In the court's view, Ontario's claim against the defendants under the Act
created a statutory tort and fell within the section of the
rule.
In addition, the Court of Appeal held that t is a
breach of a common law duty to engage in a civil conspiracy that
causes harm to others. A conspiracy occurs in the jurisdiction where the harm
is suffered regardless of where the wrongful conduct occurred. The Act addresses
this sort of breach and provides for joint and several liability where two or
more defendants jointly breach a duty or obligation described in the definition
of tobacco related wrong. The Court of Appeal held that Ontario's claim in
this action is founded on the common law tort of conspiracy, alleged to have
been committed in Ontario because the damage flowing from the conspiracy was
sustained in Ontario.
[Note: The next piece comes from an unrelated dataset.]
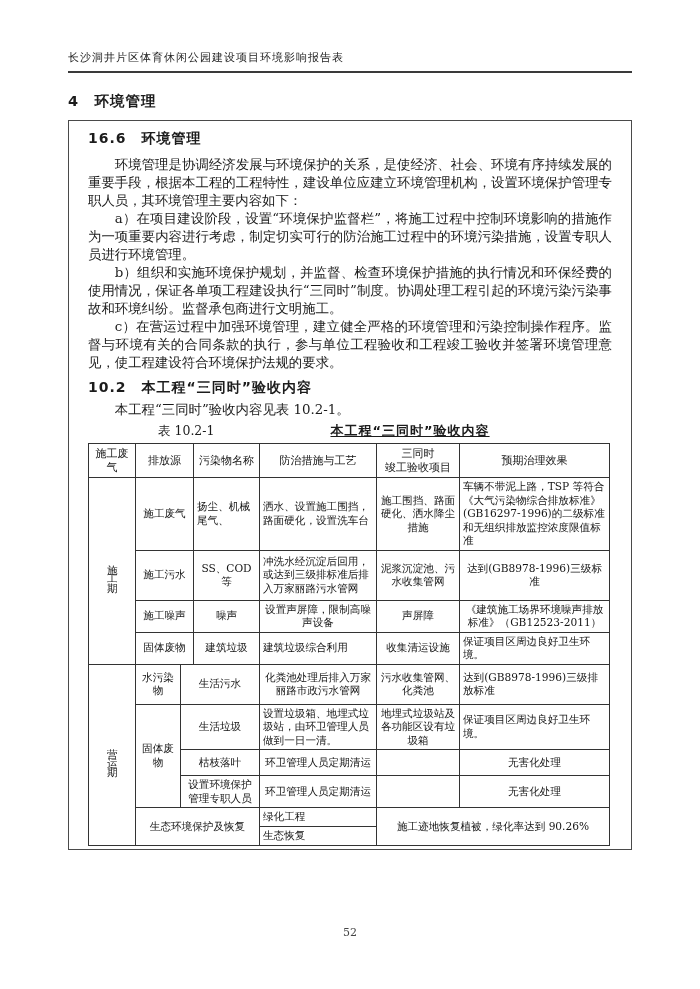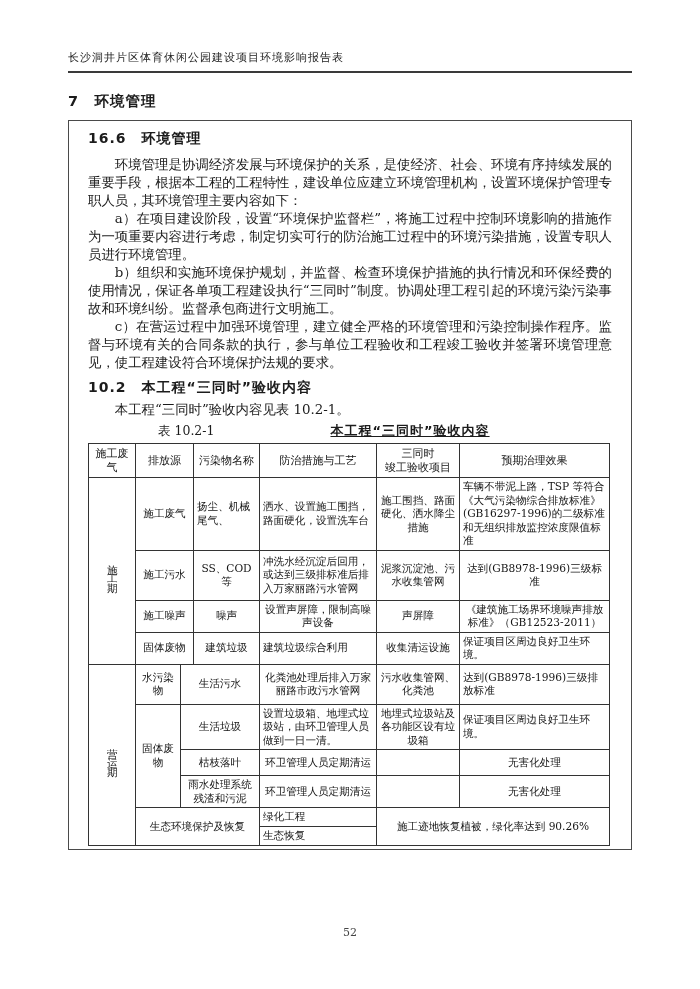"7 环境管理" div.h-chapter { text: 7 -> 4 }
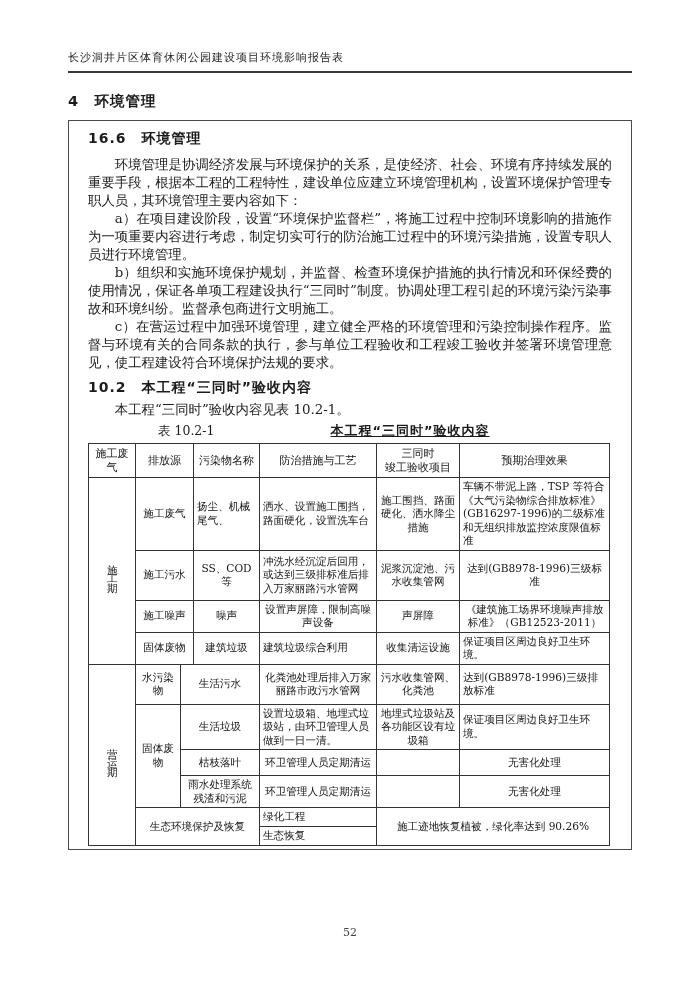"雨水处理系统残渣和污泥" td { text: 雨水处理系统残渣和污泥 -> 设置环境保护管理专职人员 }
It is therefore an action in respect of a tort committed
within Ontario was contemplated by the rule.
Secondly, the Court
of Appeal held that Ontario had established "a good arguable case" for the
Ontario courts to assume jurisdiction.
The Court of Appeal
held that it is well established that an Ontario court will assume jurisdiction
against a foreign defendant only where the plaintiff establishes a good arguable
case for assuming jurisdiction either through the allegations in the statement
of claim or a combination of the allegations in the statement of claim and
evidence filed on the jurisdiction motion.
The Court of Appeal
found that Justice Conway did not err, when she concluded that, despite
deficiencies in Ontario's statement of claim, Ontario had established a good
arguable case for assuming jurisdiction.
The case law on the
issue did not go as far as the defendants had argued. Even if Ontario's
statement of claim was deficient, Justice Conway was of the view that it was
capable of amendment. In the Court of Appeals' opinion, on a jurisdiction
motion, the motion judge is not required to subject the pleadings to the
scrutiny applicable on a rule 21 motion (motion to strike pleadings). So long
as the statement of claim advances the core elements of a cause of action known
to law and appears capable of being amended to cure any pleading
deficiencies such that the claim will have at least some prospect of success,
the issue for the motion judge is whether the claimant has established a good
arguable case that the cause of action is sufficiently connected to Ontario to
permit an Ontario court to assume jurisdiction.
The motion judge did
that in the following way, by submitting the allegations on the motion to the
following assessment:
(a) the facts
pleaded in the statement of claim are taken as true and if they are sufficient
to establish a good arguable case, the pleadings alone can satisfy the court
that it has jurisdiction;
(b) the foreign
defendants may put forth affidavit evidence for the purpose of challenging the
factual allegations in the statement of claim, but any allegations in the
statement of claim that remain unchallenged by the defendants may be challenged
as true for the purpose of the jurisdiction motion; and
(c) the plaintiff
may respond to any evidence put forward by the foreign defendants in order to
satisfy the court that there is a good arguable case.
The Court of Appeal
held that the core allegations against the defendants were that they
participated in three levels of conspiracy to breach duties to persons in
Ontario: an international conspiracy; a Canadian conspiracy,
and intra-group conspiracies. The court was satisfied that the pleadings, in
combination with the affidavit evidence filed by the parties, adequately
established a cause of action known to law with sufficient connection to
Ontario. It held that a jurisdiction motion is not the appropriate proceeding for
scrutinizing in detail the adequacy of the pleadings, nor is it the proper place
for engaging in a rigorous assessment of whether the plaintiff's claim would
ultimately succeed.
Ontario's case against the tobacco companies will proceed in the Ontario courts.